Conclusion: They knew they were misleading America.
http://apfn.blogspot.com/2004/08/conclusion-they-knew-they-were.html
They Knew
by David Sirota and Christy Harvey
August 4, 2004
If desperation is ugly, then Washington, D.C. today is downright
hideous.
As the 9/11 Commission recently reported, there was "no credible
evidence" of a collaborative relationship between Iraq and al
Qaeda. Similarly, no weapons of mass destruction have been found
in Iraq. With U.S. casualties mounting in an election year, the
White House is grasping at straws to avoid being held
accountable for its dishonesty.
The whitewash already has started: In July, Republicans on the
Senate Intelligence Committee released a controversial report
blaming the CIA for the mess. The panel conveniently refuses to
evaluate what the White House did with the information it was
given or how the White House set up its own special team of
Pentagon political appointees (called the Office of Special
Plans) to circumvent well-established intelligence channels. And
Vice President Dick Cheney continues to say without a shred of
proof that there is "overwhelming evidence" justifying the
administration's pre-war charges.
But as author Flannery O'Conner noted, "Truth does not change
according to our ability to stomach it." That means no matter
how much defensive spin spews from the White House, the Bush
administration cannot escape the documented fact that it was
clearly warned before the war that its rationale for invading
Iraq was weak.
Top administration officials repeatedly ignored warnings that
their assertions about Iraq's supposed Weapons of Mass
Destruction (WMD) and connections to al Qaeda were overstated.
In some cases, they were told their claims were wholly without
merit, yet they went ahead and made them anyway. Even the Senate
report admits that the White House "misrepresented" classified
intelligence by eliminating references to contradictory
assertions.
In short, they knew they were misleading America.
And they did not care.
They knew Iraq posed no nuclear threat.
There is no doubt even though there was no proof of Iraq's
complicity, the White House was focused on Iraq within hours of
the 9/11 attacks. As CBS News reported, "barely five hours after
American Airlines Flight 77 plowed into the Pentagon, Defense
Secretary Donald H. Rumsfeld was telling his aides to come up
with plans for striking Iraq." Former Bush counterterrorism czar
Richard Clarke recounted vividly how, just after the attack,
President Bush pressured him to find an Iraqi connection. In
many ways, this was no surprise—as former Treasury Secretary
Paul O'Neill and another administration official confirmed, the
White House was actually looking for a way to invade Iraq well
before the terrorist attacks.
But such an unprovoked invasion of a sovereign country required
a public rationale. And so the Bush administration struck fear
into the hearts of Americans about Saddam Hussein's supposed
WMD, starting with nuclear arms. In his first major address on
the "Iraqi threat" in October 2002, President Bush invoked fiery
images of mushroom clouds and mayhem, saying, "Iraq is
reconstituting its nuclear weapons program."

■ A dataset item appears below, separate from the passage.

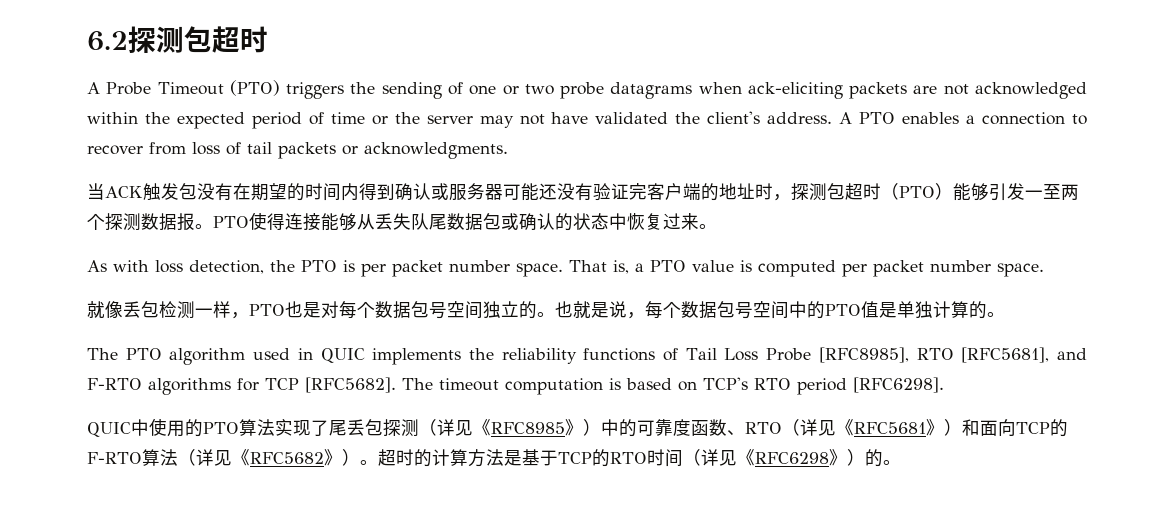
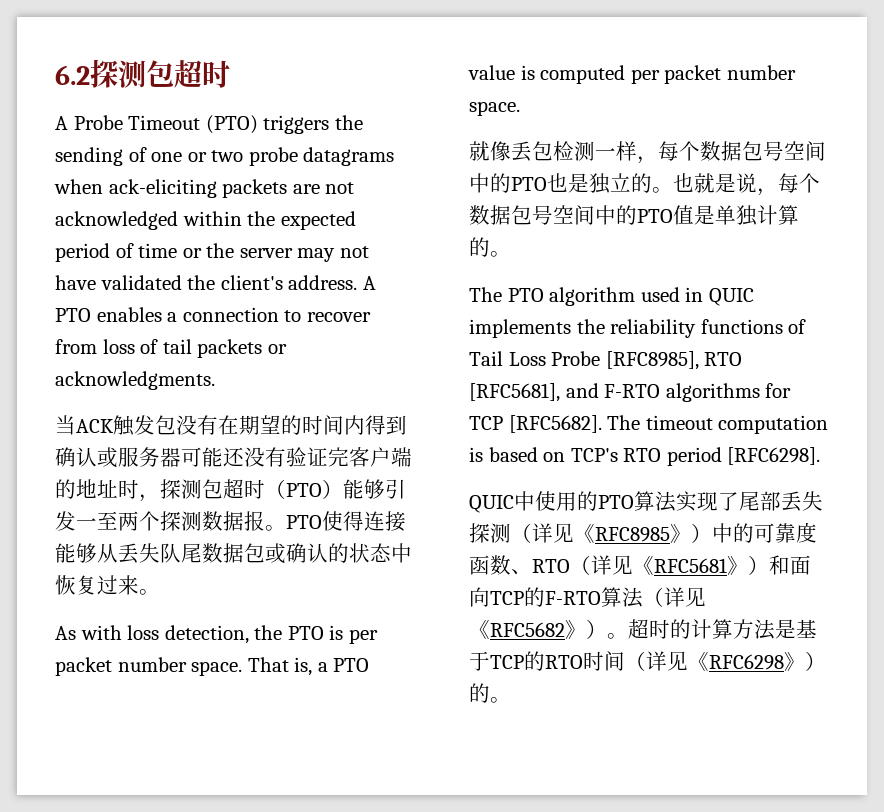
- 就像丢包检测一样，PTO也是对每个数据包号空间独立的。
+ 就像丢包检测一样，每个数据包号空间中的PTO也是独立的。
- QUIC中使用的PTO算法实现了尾丢包探测（详见《RFC8985》）中的可靠度函数、RTO（详见《RFC5681》）和面向TCP的F-RTO算法（详见《RFC5682》）。
+ QUIC中使用的PTO算法实现了尾部丢失探测（详见《RFC8985》）中的可靠度函数、RTO（详见《RFC5681》）和面向TCP的F-RTO算法（详见《RFC5682》）。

Yet, before that speech, the White House had intelligence
calling this assertion into question. A 1997 report by the
U.N.'s International Atomic Energy Agency (IAEA)—the agency
whose purpose is to prevent nuclear proliferation—stated there
was no indication Iraq ever achieved nuclear capability or had
any physical capacity for producing weapons-grade nuclear
material in the near future.
In February 2001, the CIA delivered a report to the White House
that said: "We do not have any direct evidence that Iraq has
used the period since Desert Fox to reconstitute its weapons of
mass destruction programs." The report was so definitive that
Secretary of State Colin Powell said in a subsequent press
conference, Saddam Hussein "has not developed any significant
capability with respect to weapons of mass destruction."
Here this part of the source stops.